**What you should do:** Work out the count of lines in the entries below that include "padding", and write only that count.

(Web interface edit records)
######

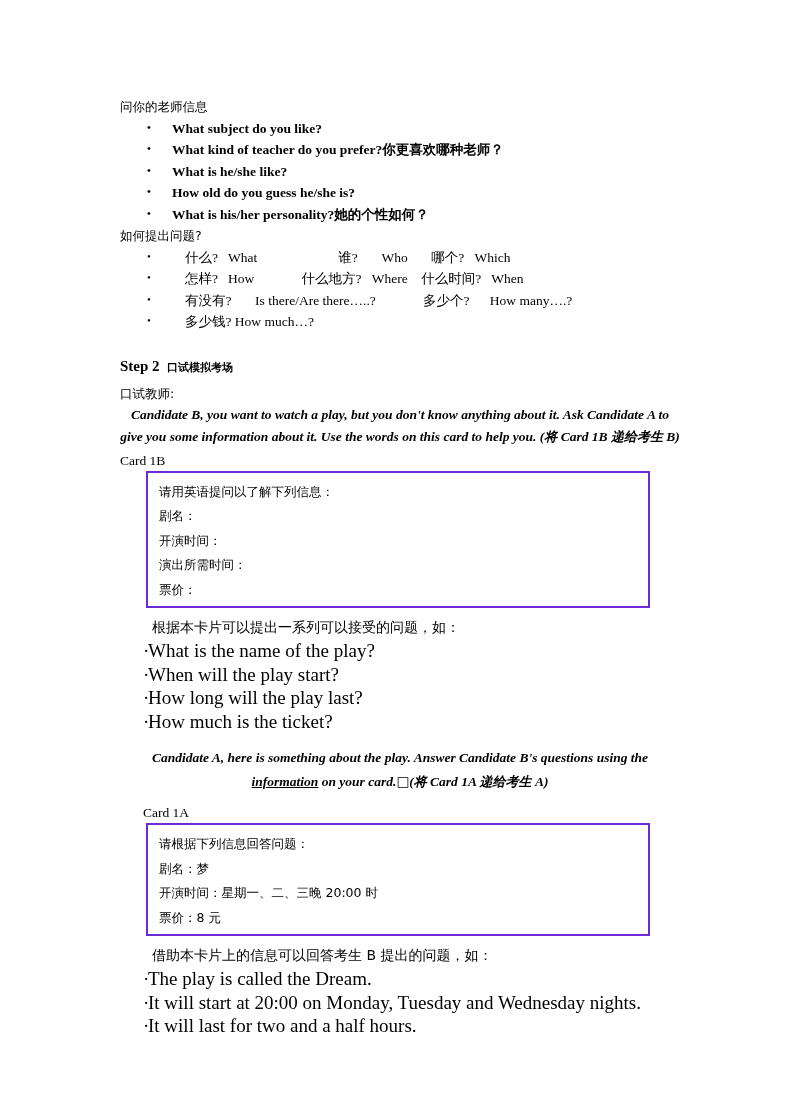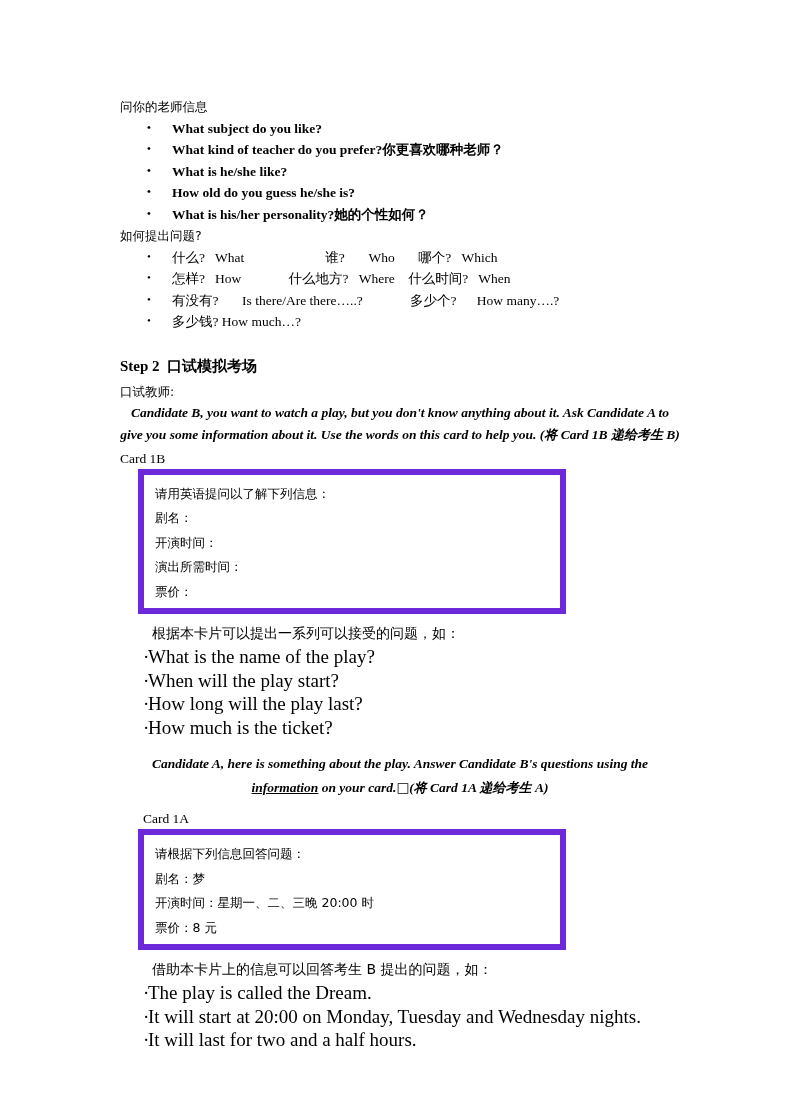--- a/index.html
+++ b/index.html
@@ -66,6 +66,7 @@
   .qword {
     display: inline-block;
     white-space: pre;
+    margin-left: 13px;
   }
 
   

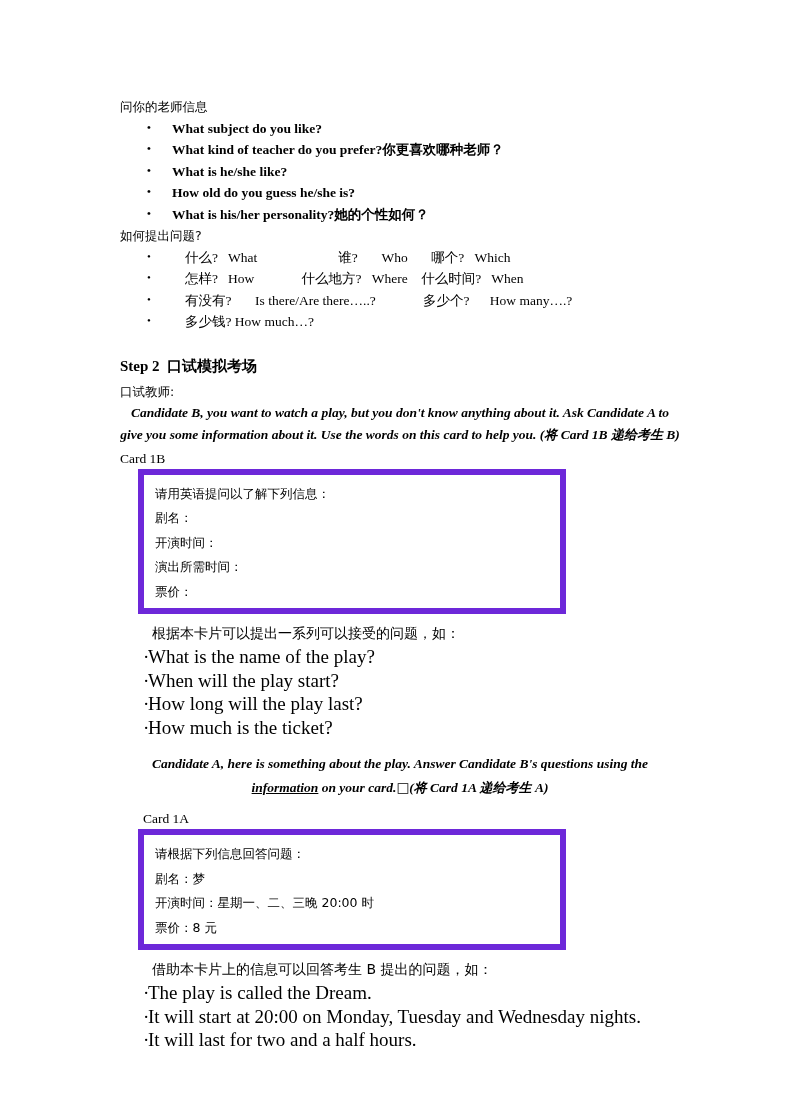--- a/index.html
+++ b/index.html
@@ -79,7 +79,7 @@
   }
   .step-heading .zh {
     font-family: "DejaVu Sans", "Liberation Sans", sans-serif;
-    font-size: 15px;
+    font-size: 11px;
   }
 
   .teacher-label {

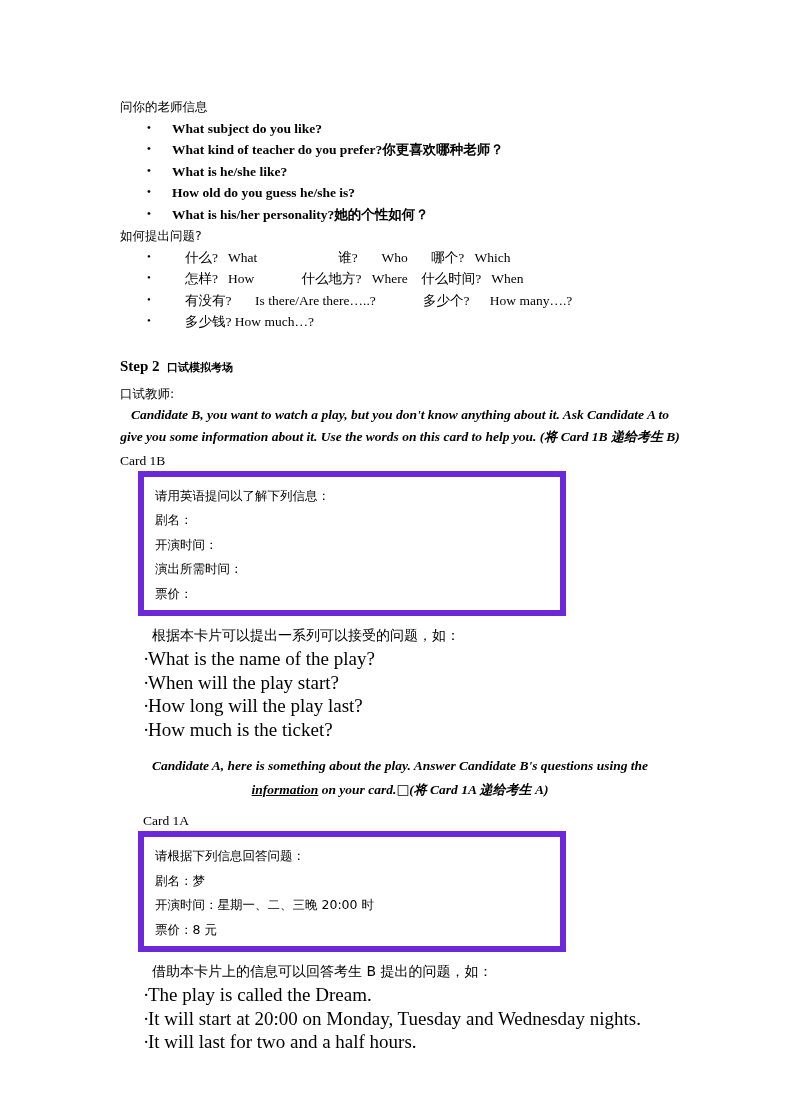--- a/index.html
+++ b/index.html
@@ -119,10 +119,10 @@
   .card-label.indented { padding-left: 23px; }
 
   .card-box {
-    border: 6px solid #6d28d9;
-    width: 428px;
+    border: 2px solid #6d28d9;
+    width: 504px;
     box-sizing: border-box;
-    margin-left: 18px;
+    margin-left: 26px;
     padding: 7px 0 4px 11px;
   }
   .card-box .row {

######

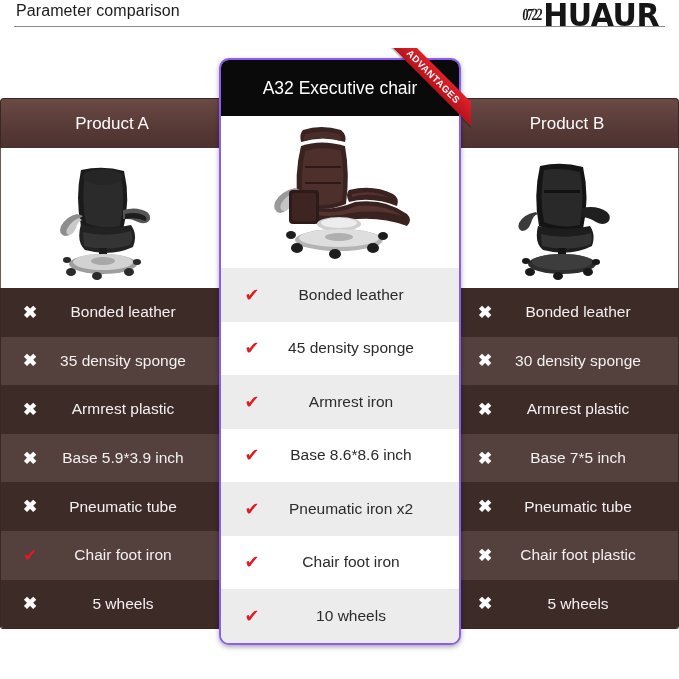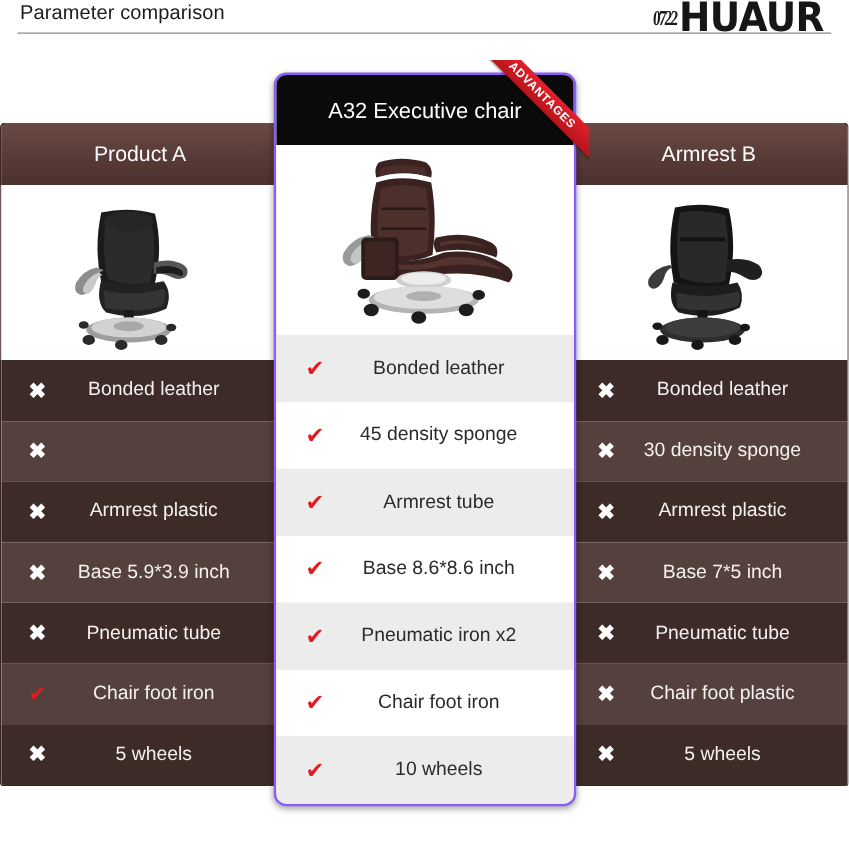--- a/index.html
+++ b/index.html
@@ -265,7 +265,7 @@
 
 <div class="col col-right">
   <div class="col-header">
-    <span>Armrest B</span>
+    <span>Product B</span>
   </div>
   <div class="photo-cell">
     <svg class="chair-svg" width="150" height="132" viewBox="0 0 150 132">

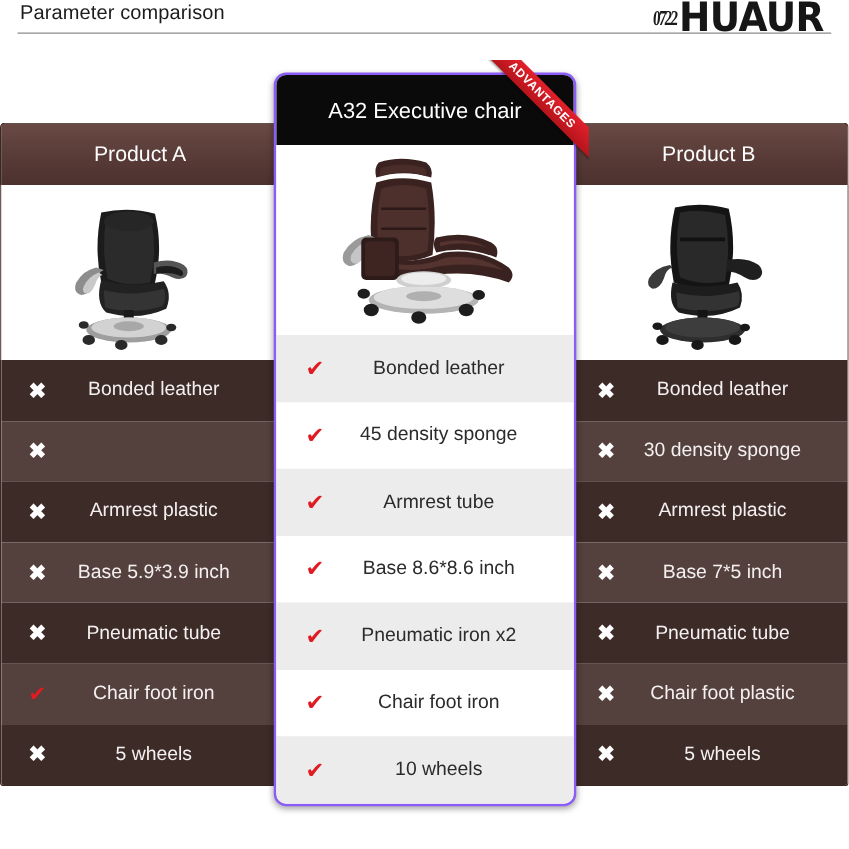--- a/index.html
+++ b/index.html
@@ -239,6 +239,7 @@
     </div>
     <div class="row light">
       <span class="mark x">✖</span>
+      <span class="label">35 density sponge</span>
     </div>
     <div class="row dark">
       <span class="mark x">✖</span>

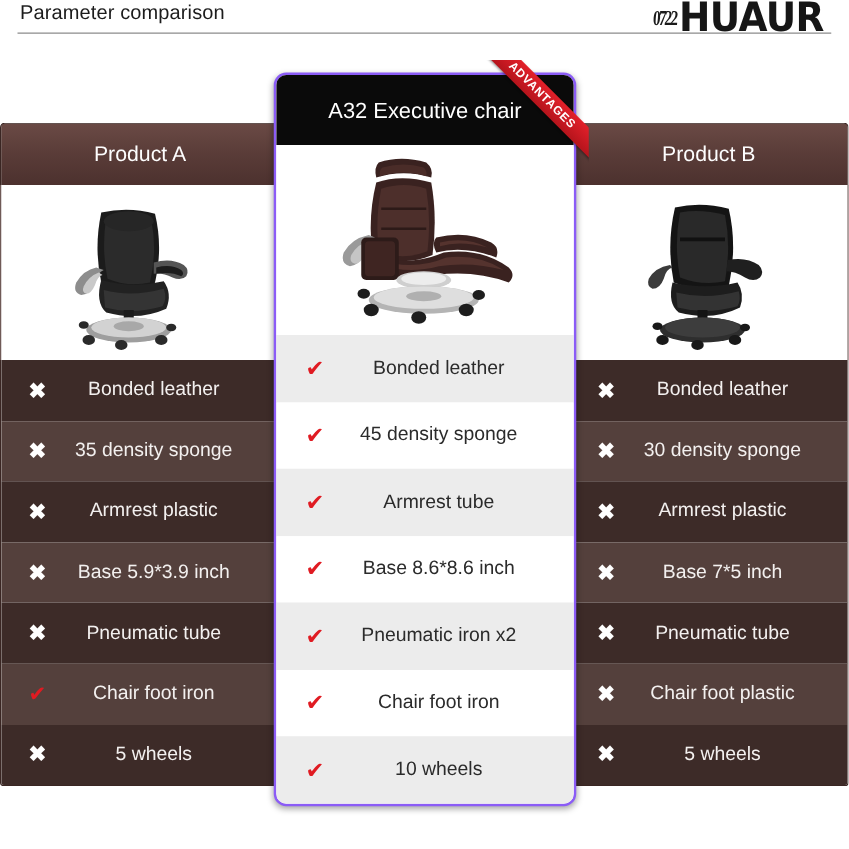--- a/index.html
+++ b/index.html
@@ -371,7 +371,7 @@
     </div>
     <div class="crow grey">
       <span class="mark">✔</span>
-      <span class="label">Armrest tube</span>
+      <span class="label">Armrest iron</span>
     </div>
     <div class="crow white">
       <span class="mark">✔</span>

######

**Result for this task:** 2